С первых же слов майора Зубарева бросило в жар. Предлагал он ему через польские земли прийти в город Берлин и найти там, в королевском дворце, генерала Манштейна, к коему будет у него письмо. А в письме — слова нужных тутошних людей, как, изловчившись, освободить-де законного российского императора Иоанна Антоновича и вернуть его на трон.
Не дав майору договорить, Зубарев вскочил и закричал:
— «Слово и дело»! Измена! Счас донесу на вас, заговорщиков и смутьянов.

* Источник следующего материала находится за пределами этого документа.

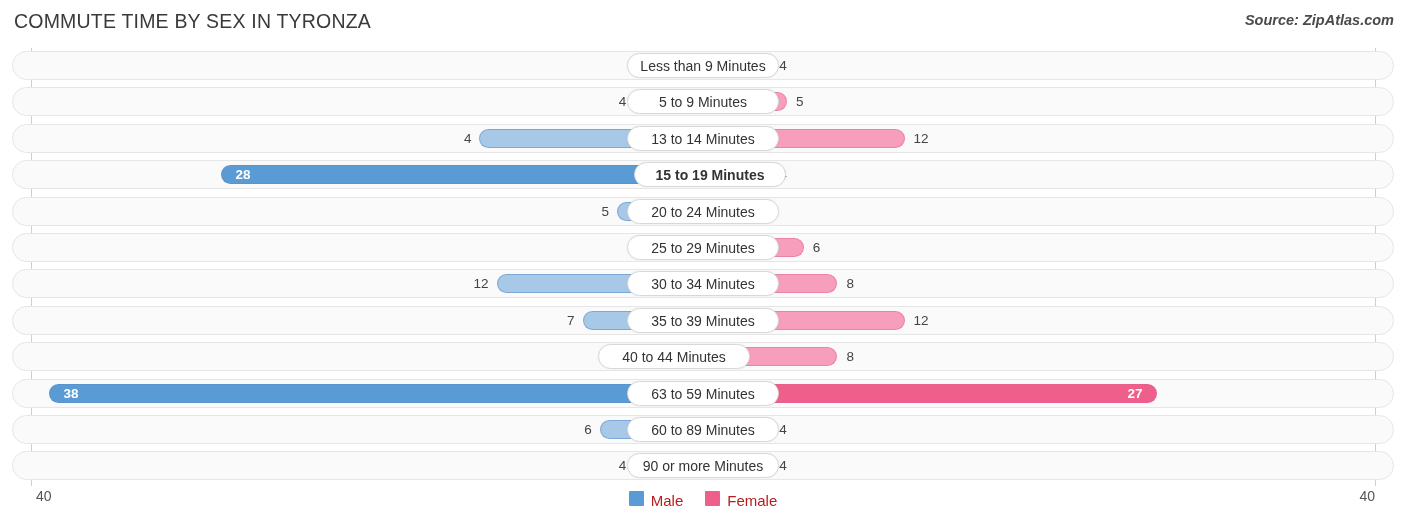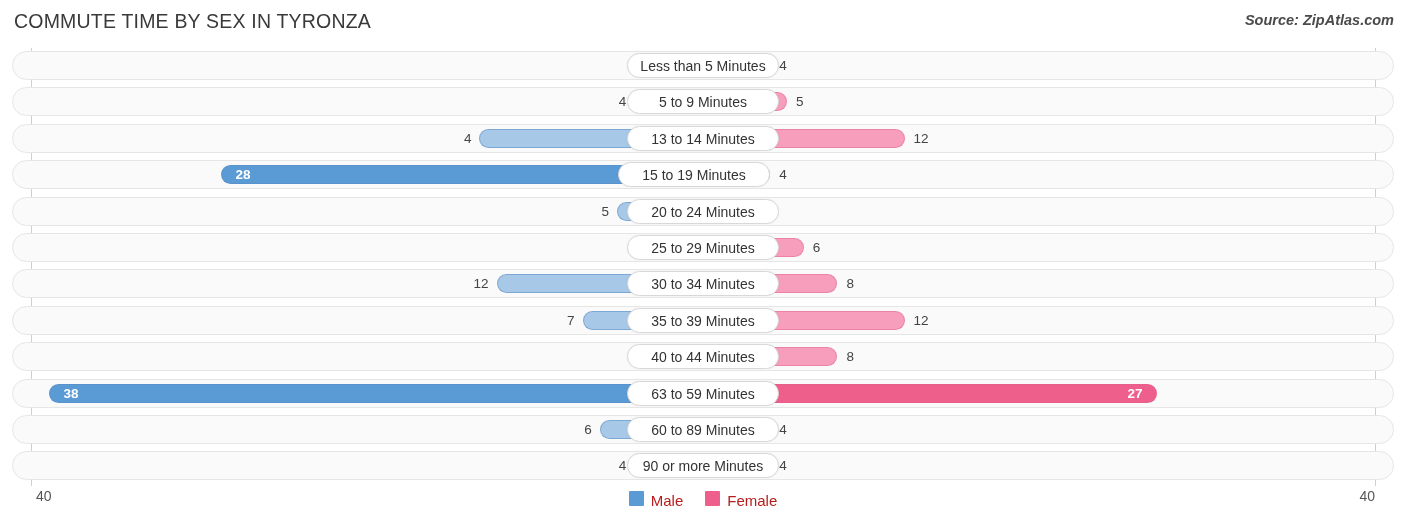--- a/index.html
+++ b/index.html
@@ -181,7 +181,7 @@
         <div class="bar bar-female" style="left: 691px; width: 67.2px; background: rgb(247, 158, 188);"></div>
         <div class="val val-left" style="left: 599px; width: 36px;">0</div>
         <div class="val val-right" style="left: 767.2px; width: 40px;">4</div>
-        <div class="cat-label" style="left: 615px; width: 152px;">Less than 5 Minutes</div>
+        <div class="cat-label" style="left: 615px; width: 152px;">Less than 9 Minutes</div>
       </div>
       <div class="row" style="top: 39.4px;">
         <div class="track"></div>

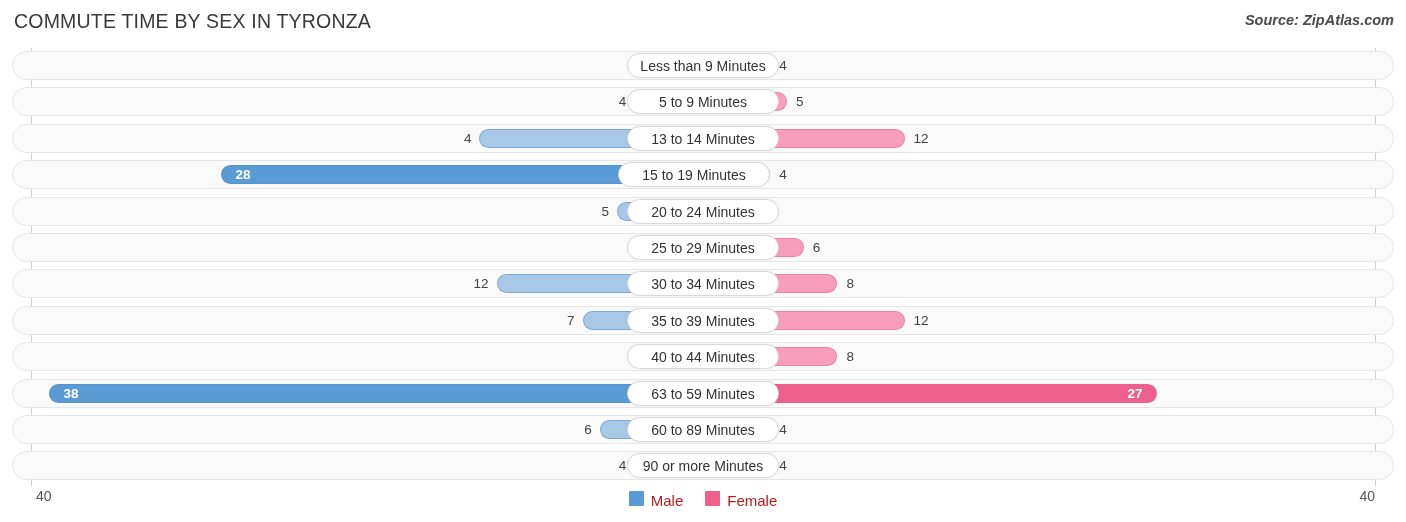--- a/index.html
+++ b/index.html
@@ -205,7 +205,7 @@
         <div class="bar bar-female" style="left: 691px; width: 67.2px; background: rgb(247, 158, 188);"></div>
         <div class="val val-left val-inside" style="left: 223.4px; text-align: left;">28</div>
         <div class="val val-right" style="left: 767.2px; width: 40px;">4</div>
-        <div class="cat-label" style="left: 606px; width: 152px;">15 to 19 Minutes</div>
+        <div class="cat-label" style="left: 622px; width: 152px; font-weight: bold;">15 to 19 Minutes</div>
       </div>
       <div class="row" style="top: 148.6px;">
         <div class="track"></div>

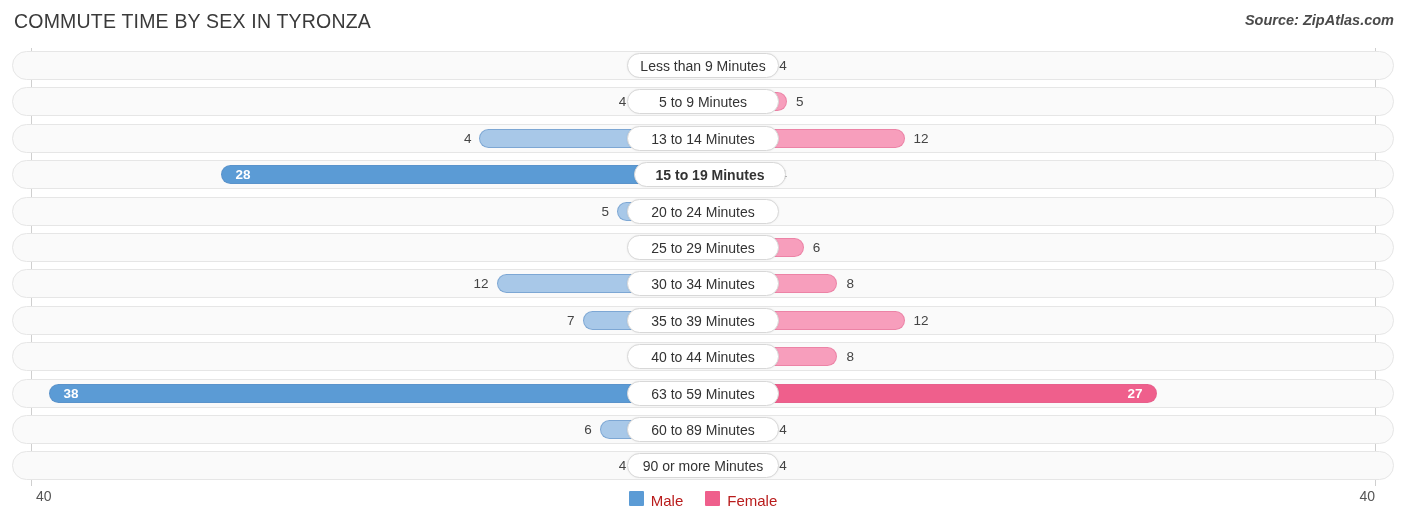--- a/index.html
+++ b/index.html
@@ -245,7 +245,7 @@
         <div class="bar bar-female" style="left: 691px; width: 134.4px; background: rgb(247, 158, 188);"></div>
         <div class="val val-left" style="left: 599px; width: 36px;">1</div>
         <div class="val val-right" style="left: 834.4px; width: 40px;">8</div>
-        <div class="cat-label" style="left: 615px; width: 152px;">40 to 44 Minutes</div>
+        <div class="cat-label" style="left: 586px; width: 152px;">40 to 44 Minutes</div>
       </div>
       <div class="row" style="top: 330.6px;">
         <div class="track"></div>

Солдат и майор переглянулись и заговорили в два горла:
— Да кто же тебе, беглому дурню, теперь поверит? Да и о каком смутьяне идёт речь! Тебе доверяют, дурья башка, государственную тайну, а ты вопишь: «Заговор! Не хочу!» То — государыне-матушке в услужнение. Известно тем, кто всё наперёд должен ведать, что король прусский Фридрих Второй спит и во сне видит, как бы выручить своих сородичей — брауншвейгское немецкое семейство и их сыночка, незаконного нашего императора. И связь у прусского короля с теми у нас, кои готовы сей безрассудный заговор привести в исполнение. Но кто они, эти злоумышленники, нам пока что неведомо. Вот ты, попав в прусское логово, и должен выведать сию тайну. И тогда только будет тебе прощение от государыни и её монаршие милости, о коих ты ещё там, в Тобольске своём, помышлял.